UPDATE: The download limit of 2,000 pages from one site has been increased to 10,000 pages.
@LegendGaming-qb7eu5 жыл бұрын
Totally helpful for the researchers.
@SketchEngine5 жыл бұрын
We're happy to hear you find it useful.
@linnmarlen4 ай бұрын
Where can you select the time span you want to have, e.g. from 2010 until today about one magazine?
@SketchEngineАй бұрын
This is possible to do only in the case the website contains the specific year in the URL, e.g. bbc.co.uk/2010/... for the news from 2010, bbc.co.u/2014/... for the news from 2014 etc. Then you can insert the list of such URL paths under the Input type "Website". So it mostly depends on the structure of a particular website. If you need more information, please don't hesitate to contact us at support@sketchengine.eu
@rexfarell5 жыл бұрын
Is there a way to set the text complexity of the documents retrieved, maybe by using an algorithm such as a Flesch- Kincaid or setting some kind of CEFR(A1-C2) level classifier?
@SketchEngine5 жыл бұрын
Dear Eric, a CEFR classifier is not likely to happen because the corpora in Sketch Engine are generally made up of texts intended for native speakers and therefore all would be classified as C2. For the same reason F-K may not really work either. In additon, F-K is for English only and when we intergrate new functionality, we need to make sure it is applicable to all languages. If you are looking for language suitable for language learning, you may look a our GDEX technology www.sketchengine.eu/guide/gdex/
@Laura_380 Жыл бұрын
Hello, I wanted to know if there is a way to combine the Web search, i.e. being able to set seed words, and the URL search; for example, I need newspaper articles about a specific topic (so I need seed words) from a specific newspaper (so I need the URL of their website). Additionally, can you set it to look for texts in a specific period of time in that website and with those seed words? Thanks
@Laura_380 Жыл бұрын
Sorry, I meant the website search, since I don't need just one page but all relevant pages from the website
@SketchEngine Жыл бұрын
@@Laura_380 Hello, the methods (web search using the seed words, URL download or website download) cannot be combined.
@oscarmas4706 Жыл бұрын
Let say I want to create a corpus of news broadcaster articles on a given topic, and I feed the engine with the links. Does it add the language strictly from the article ( the one I really want to be stored and analysed) or from the whole webpage ( adverts, page layout, etc.). I f so, is it possible to avoid it? Thanks.
@SketchEngine Жыл бұрын
You will find the explanation here www.sketchengine.eu/blog/build-a-corpus-from-the-web/ under the "UNWANTED CONTENT" heading
@anshulmishra64542 жыл бұрын
Hi Team, I used the sketch engine and it's a very powerful tool with simple to use UI. I have few questions about the web crawling feature. 1. If a website has a 5000 pages. Is it possible to crawl all the pages. Because it is mentioned in the video that the tool crawls only 2000 pages. What will happen with the other 3000 pages. Is there any options to do it again with the next 2000 pages and then 1000 page at 3rd round ? 2.) Also, This crawled / extracted text from webpage has many garbled character, HTML tags, blank spaces, mixed or non-language text, special characters etc.

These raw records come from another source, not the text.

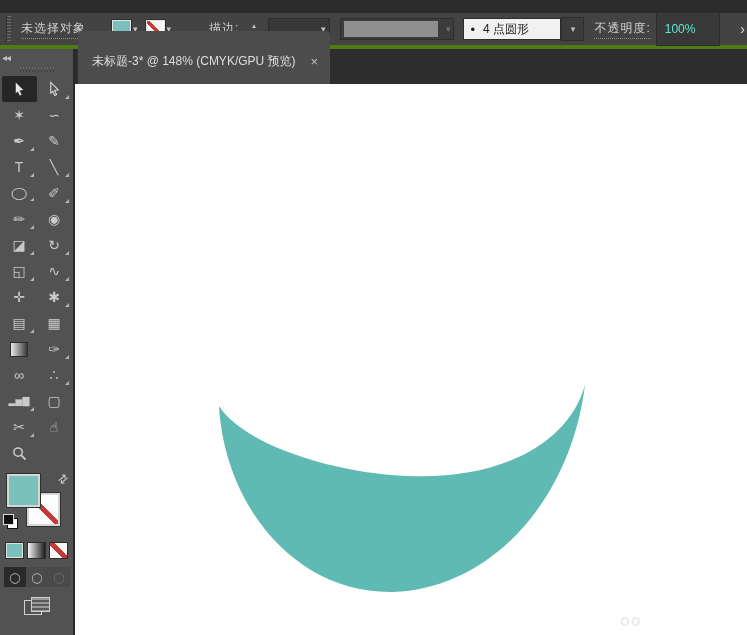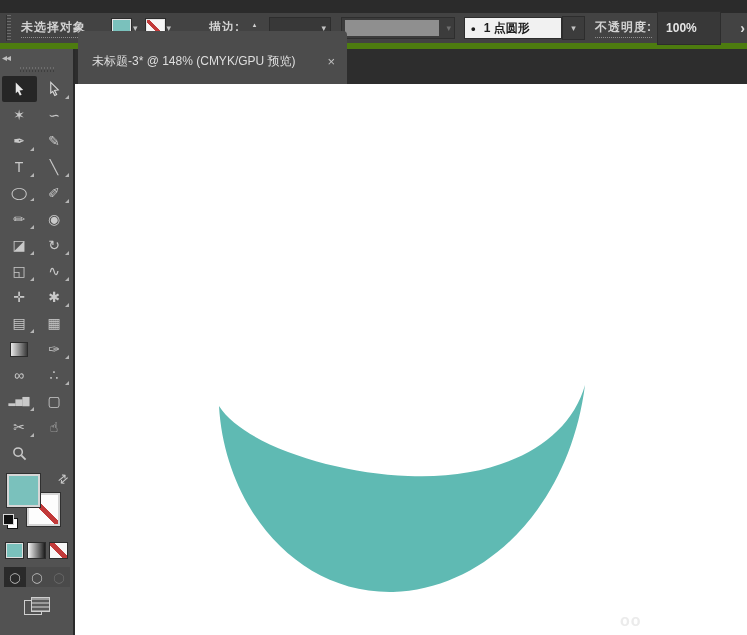--- a/index.html
+++ b/index.html
@@ -5,22 +5,22 @@
   html,body{margin:0;padding:0;}
   body{
     width:747px;height:635px;position:relative;overflow:hidden;
     font-family:"Liberation Sans","DejaVu Sans",sans-serif;
     background:#2e2e2e;-webkit-font-smoothing:antialiased;
   }
   
   .top-strip{position:absolute;left:0;top:0;width:747px;height:13px;background:#2b2b2b;}
   .control-bar{
     position:absolute;left:0;top:13px;width:747px;height:36px;background:#434343;
-    border-bottom:6px solid #4d7c0f;display:flex;align-items:center;box-sizing:border-box;
-    padding-left:6px;color:#cfcfcf;font-size:12px;font-weight:bold;
+    border-bottom:4px solid #4d7c0f;display:flex;align-items:center;box-sizing:border-box;
+    padding-left:6px;color:#cfcfcf;font-size:12px;
   }
   .vgrip{width:4px;height:26px;margin-right:6px;
     background:repeating-linear-gradient(to bottom,#6d6d6d 0 1px,transparent 1px 3px);
     border-left:1px solid #333;}
   .cb-label{color:#d2d2d2;letter-spacing:1px;white-space:nowrap;}
   .link{border-bottom:1px dotted #8f8f8f;padding-bottom:1px;cursor:pointer;}
   .swatch-group{display:flex;align-items:center;gap:2px;}
   .swatch{width:19px;height:19px;box-sizing:border-box;border:1px solid #e6e6e6;outline:1px solid #2c2c2c;}
   .swatch.fill{background:var(--teal-swatch);}
   .swatch.none{background:
@@ -31,29 +31,29 @@
   .stepper span{font-size:7px;color:#d0d0d0;line-height:1;text-align:center;cursor:pointer;}
   .dd{height:22px;box-sizing:border-box;display:flex;align-items:center;cursor:pointer;}
   .dd.dark{background:#383838;border:1px solid #2d2d2d;justify-content:flex-end;padding:0 4px;}
   .dd.weight{width:62px;}
   .dd.profile{width:114px;background:#3c3c3c;border:1px solid #2e2e2e;justify-content:space-between;padding:2px 3px;}
   .profile-bar{width:94px;height:16px;background:#8f8f8f;}
   .dd.light{width:98px;background:#f1f1f1;border:1px solid #2d2d2d;color:#1d1d1d;
     padding:0 6px;gap:8px;justify-content:flex-start;}
   .dd-btn{width:23px;height:24px;background:#3c3c3c;border:1px solid #2d2d2d;box-sizing:border-box;
     display:flex;align-items:center;justify-content:center;cursor:pointer;}
-  .dd.opacity{width:64px;justify-content:flex-start;padding:16px 8px;color:#e5e5e5;}
+  .dd.opacity{width:64px;justify-content:flex-start;padding:16px 8px;color:#5eead4;}
   .overflow{margin-left:auto;margin-right:2px;color:#dcdcdc;font-size:14px;cursor:pointer;}
   .bullet{font-size:13px;line-height:1;}
 
   
   .tabbar{position:absolute;left:75px;top:49px;right:0;height:35px;background:#2d2d2d;
     display:flex;align-items:flex-end;}
   .tab{height:45px;background:#4c4c4c;border-radius:4px 4px 0 0;display:flex;align-items:center;
-    gap:32px;padding:8px 12px 0 14px;margin-left:3px;color:#dedede;font-size:12px;cursor:pointer;
+    gap:15px;padding:8px 12px 0 14px;margin-left:3px;color:#dedede;font-size:12px;cursor:pointer;
     white-space:nowrap;}
   .tab .close{color:#c0c0c0;font-size:13px;cursor:pointer;}
 
   .canvas{position:absolute;left:75px;top:84px;right:0;bottom:0;background:#ffffff;}
   .canvas svg{position:absolute;left:0;top:0;}
   .watermark{position:absolute;left:545px;top:528px;color:#ebebeb;font-size:16px;font-weight:bold;letter-spacing:1px;}
 
   
   .toolbar{position:absolute;left:0;top:49px;width:75px;bottom:0;background:#525252;
     border-right:2px solid #2a2a2a;box-sizing:border-box;}
@@ -132,21 +132,21 @@
     <span class="chev">▾</span>
   </div>
 
   <div class="dd profile" style="margin-left:10px">
     <div class="profile-bar"></div>
     <span class="chev dim">▾</span>
   </div>
 
   <div class="dd light" style="margin-left:9px">
     <span class="bullet">•</span>
-    <span>1 点圆形</span>
+    <span>4 点圆形</span>
   </div>
   <div class="dd-btn">
     <span class="chev">▾</span>
   </div>
 
   <span class="cb-label link" style="margin-left:10px">不透明度:</span>
   <div class="dd dark opacity" style="margin-left:5px">
     <span>100%</span>
   </div>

Is there any option available for corpus cleaning ? 3.) Can we translate one corpus ( Vietnamese) to another corpus ( Chinese ) ? 4.) Can I create a parallel corpus from x to y language after crawling and extracting the text from a website ? Thanks Much.
@SketchEngine2 жыл бұрын
Hi Anshul, currently the limit has been increased to 10,000 pages from one site.
@SketchEngine2 жыл бұрын
As for the other questions: 2) The corpus is automatically cleaned when downloaded, but as any automatic process, it is not always 100 % accurate. If needed, a manual clean up can be performed. 3) No, it is not possible to translate one corpus to another language by machine translation. 4) You can create parallel corpora if you have the same data in both languages. Automatic alignment (i.e. saying which sentence in language 1 belongs to a sentence in language 2) can be done with OneClick Terms (terms.sketchengine.eu). If you need details, please contact us at support@sketchengine.eu.
@Laura_380 Жыл бұрын
@@SketchEngine Hello, I wanted to know how the manual clean up of the data can be performed
@SketchEngine Жыл бұрын
@@Laura_380 "clean up" may refer to many different things. Please email support@sketchengine.eu with details of what exactly you would like to clean up and they will be able to provide more guidance. Generally speaking, it is possible to remove documents from your corpus or to change the tags or lemmas manually.
@Mr.AIFella Жыл бұрын
Is arTenTen18 Corpus available to be downloaded for free? If not how much will it cost?!
@SketchEngine Жыл бұрын
We do not normally allow the download of our corpora. We may, however, consider your request. Please email inquiries@sketchengine.eu and give a bit more details about why you need to download the corpus and why it is not sufficient to search and analyse the corpus in Sketch Engine. What functions are missing from Sketch Engine.
@Mr.AIFella Жыл бұрын
@@SketchEngine Because I don't get a corpus after pasting a website link! When I click compile, it runs forever! So, I don't get it! I followed all the steps in the video, still, I am getting nothing. Regarding your arTenTen18 corpus, since you don't allow downloading, how will the user be able to use it?! < if you want to sell it, there is no shame in saying it costs X money!
@SketchEngine Жыл бұрын
@@Mr.AIFella Please email support@sketchengine.eu about your problem with creating a corpus from the website link. Email inquiries@sketchengine.eu if you would like to purchase a corpus from us. Thank you.
@SW-uu8nt3 жыл бұрын
It's a great tool, just trying to understand the processes and the outputs. When I press the "i" on the folder for a corpus i made using this function, I can see the search returned 29 URLs. But when I go to my files, there are only 20 files. What happened to the content from the other 9 URLs? I've pulled them up individually and they're useful. Were they screened out by SketchEngine on purpose or was there an error/issue in pulling the content?
@SketchEngine3 жыл бұрын
Some URL may not have met your additional criteria and were discarded. We need to look at your concrete corpus to help. Please select your corpus in the interface and send your question via the 'Request help or support' icon in the interface. You will find it in the top right corner of every screen.
@Mr.AIFella Жыл бұрын
Every time I make a comment, it gets deleted?! why?!
@SketchEngine Жыл бұрын
We do not delete any comments. Unless they are against the law, of course.
@Mr.AIFella Жыл бұрын
@@SketchEngine I am asking the same question above, I didn't say anything against the LAW; LOL
@SketchEngine Жыл бұрын
@@Mr.AIFella In the past few weeks we have not deleted any comments.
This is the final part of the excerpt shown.